Starting with the line that contains "- Ugyanakkor a" and ending with the final line of the data below, print those lines exactly and nothing else.

----------

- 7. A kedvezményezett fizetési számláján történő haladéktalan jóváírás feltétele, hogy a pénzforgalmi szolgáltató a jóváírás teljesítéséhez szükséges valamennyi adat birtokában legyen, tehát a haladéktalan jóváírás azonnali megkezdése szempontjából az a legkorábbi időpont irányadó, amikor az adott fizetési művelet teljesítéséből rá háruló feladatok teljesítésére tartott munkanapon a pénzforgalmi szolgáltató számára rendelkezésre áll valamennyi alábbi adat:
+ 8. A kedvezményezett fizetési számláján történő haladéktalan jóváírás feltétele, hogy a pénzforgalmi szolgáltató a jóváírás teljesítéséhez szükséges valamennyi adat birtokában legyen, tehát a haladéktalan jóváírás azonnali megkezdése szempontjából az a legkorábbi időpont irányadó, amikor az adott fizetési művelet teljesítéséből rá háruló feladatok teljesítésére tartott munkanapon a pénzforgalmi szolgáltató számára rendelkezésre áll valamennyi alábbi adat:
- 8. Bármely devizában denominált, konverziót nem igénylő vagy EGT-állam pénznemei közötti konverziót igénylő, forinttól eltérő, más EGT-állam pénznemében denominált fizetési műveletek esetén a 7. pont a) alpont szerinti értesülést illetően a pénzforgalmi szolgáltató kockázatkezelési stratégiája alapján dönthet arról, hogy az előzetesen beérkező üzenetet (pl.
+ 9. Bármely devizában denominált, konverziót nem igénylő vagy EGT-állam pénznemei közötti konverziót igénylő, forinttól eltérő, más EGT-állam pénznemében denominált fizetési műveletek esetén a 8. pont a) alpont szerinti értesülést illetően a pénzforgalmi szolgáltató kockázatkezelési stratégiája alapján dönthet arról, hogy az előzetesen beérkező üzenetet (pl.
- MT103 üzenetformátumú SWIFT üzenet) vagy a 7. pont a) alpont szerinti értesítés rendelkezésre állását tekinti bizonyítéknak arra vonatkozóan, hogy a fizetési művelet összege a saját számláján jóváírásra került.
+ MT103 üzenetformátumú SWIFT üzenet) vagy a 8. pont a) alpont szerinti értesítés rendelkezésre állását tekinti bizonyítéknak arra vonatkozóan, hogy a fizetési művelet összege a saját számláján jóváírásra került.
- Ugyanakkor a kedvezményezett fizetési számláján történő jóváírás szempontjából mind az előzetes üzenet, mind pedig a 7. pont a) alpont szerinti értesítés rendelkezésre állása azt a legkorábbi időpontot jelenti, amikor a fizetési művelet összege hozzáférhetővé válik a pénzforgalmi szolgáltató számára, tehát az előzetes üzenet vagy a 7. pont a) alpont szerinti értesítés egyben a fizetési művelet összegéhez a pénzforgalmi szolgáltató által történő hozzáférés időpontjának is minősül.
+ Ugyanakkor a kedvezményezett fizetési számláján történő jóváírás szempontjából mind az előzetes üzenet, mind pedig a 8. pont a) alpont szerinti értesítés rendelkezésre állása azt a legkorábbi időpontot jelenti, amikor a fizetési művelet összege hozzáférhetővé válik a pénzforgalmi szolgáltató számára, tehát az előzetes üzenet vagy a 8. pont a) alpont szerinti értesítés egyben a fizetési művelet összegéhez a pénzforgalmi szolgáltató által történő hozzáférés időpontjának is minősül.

----------

Solution for this problem
- Ugyanakkor a kedvezményezett fizetési számláján történő jóváírás szempontjából mind az előzetes üzenet, mind pedig a 7. pont a) alpont szerinti értesítés rendelkezésre állása azt a legkorábbi időpontot jelenti, amikor a fizetési művelet összege hozzáférhetővé válik a pénzforgalmi szolgáltató számára, tehát az előzetes üzenet vagy a 7. pont a) alpont szerinti értesítés egyben a fizetési művelet összegéhez a pénzforgalmi szolgáltató által történő hozzáférés időpontjának is minősül.
+ Ugyanakkor a kedvezményezett fizetési számláján történő jóváírás szempontjából mind az előzetes üzenet, mind pedig a 8. pont a) alpont szerinti értesítés rendelkezésre állása azt a legkorábbi időpontot jelenti, amikor a fizetési művelet összege hozzáférhetővé válik a pénzforgalmi szolgáltató számára, tehát az előzetes üzenet vagy a 8. pont a) alpont szerinti értesítés egyben a fizetési művelet összegéhez a pénzforgalmi szolgáltató által történő hozzáférés időpontjának is minősül.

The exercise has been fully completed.